I could not go to Mary Point, or so Konje had told me over and over, because they suffered from lack of food. If I lived on fruit and cactus and dried the fish I caught and saved it, I could go to Mary Point. I would have enough food for myself, and for someone else. I would not be a burden on the camp.
That morning I set the fish trap in a pool where the tide flowed in and out and baited it with a sea cucumber. Before noon I had more than a hundred small fish in the trap. They were the length of a finger and if you held one up to the light you could see clear through it. For a meal you had to cook three dozen of them, but they were as good as anything that came from the sea.
I spread the pot fish out on a ledge to dry and covered them with strips of cactus to keep the gulls away, as we did at Hawks Nest. Then I set the trap again, this time in a different place, at the mouth of a cave.
I went into the cave, thinking that it might be a good place to hide if anyone came looking for me.
The opening was narrow for a short distance, then it spread out into a wide room, round in shape, with straight walls. The roof was round also and barely high enough to walk under. In the center of the roof a jagged hole let in a little of the sun so that the room was streaked with moving shadows.
I heard faint sounds, like someone sighing. It was air going through the hole over my head. When the wind blew hard, the sighs could become the deafening shrieks I had heard before.
Beyond this room a passage led on, perhaps into other rooms. The sun went down while I stood there. I did not stay any longer; but it was a good place to hide if anyone came.
Drums were
talking when I got back to the meadow, the big drum at Mary Point, a drum at Maho, and one at Cinnamon Bay.
The big drum still spoke about Dondo's death. But it also spoke something new. In six quick beats and three pauses and six quick beats again, using the name I was known by, it said that I had fled from Hawks Nest and had come to Mary Point.
The big drum lied to encourage other slaves to flee, yet Konje knew that I had fled, that I was hiding somewhere near Mary Point. This made my heart beat fast.
I ate half a breadfruit for supper and thought about eating a few of the fish. At dawn the trap was bulging with twice as many fish as I had taken before. The sun had not found its way through the hole in the roof. But I built a fire there anyway, for fear a fire in the meadow would be seen, and finally ate six of the fish I was saving.
I set the trap again in the same place and carried the fish to the meadow to dry in the sun. The fish I had set out the day before were gone.
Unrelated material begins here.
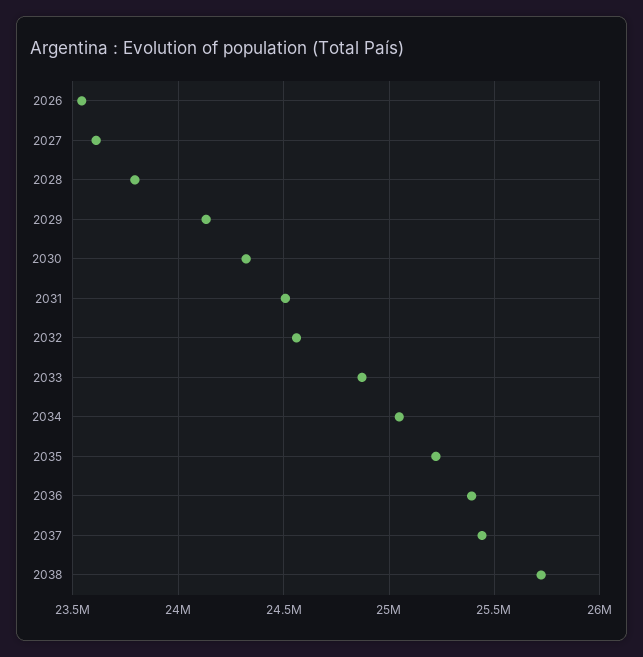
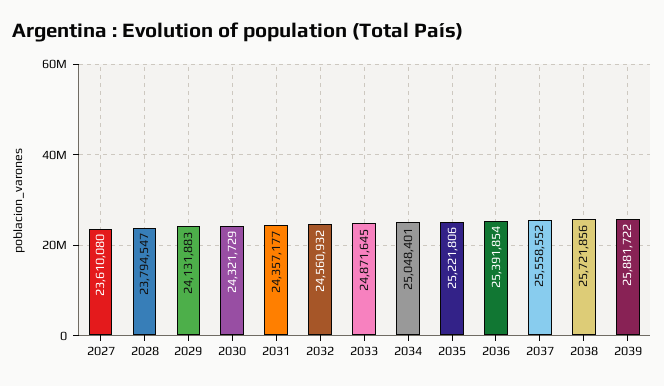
2026: 23550000 -> none
2031: 24500000 -> 24357177
2037: 25450000 -> 25558552
2039: none -> 25881722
The gulls had not taken them. I found the tracks of an animal, a strange animal, for there were claw marks in the dust and marks that only something with a long tail could have made.
The loss upset me. It took two days to build a platform in one of the trees, as high off the ground as I could reach.
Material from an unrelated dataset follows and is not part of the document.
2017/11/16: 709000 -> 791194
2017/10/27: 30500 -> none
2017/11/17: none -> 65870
The giant lizard with a tail as long as my arm that had taken the fish, that sat watching me from a high ledge during the day, could not climb a tree. The gulls got some of the horde, but still it grew, with more than a hundred fish caught every day at the mouth of the whistling cave.
I didn't keep count of the days. But I guessed from the number of fish I had stored and the news from the big drum that more than a month had passed and it was early December.
The drum urged the slaves to flee the plantations. It talked about the day they would revolt and kill their masters. The day had not been chosen, but it was coming. It was near, the drum said.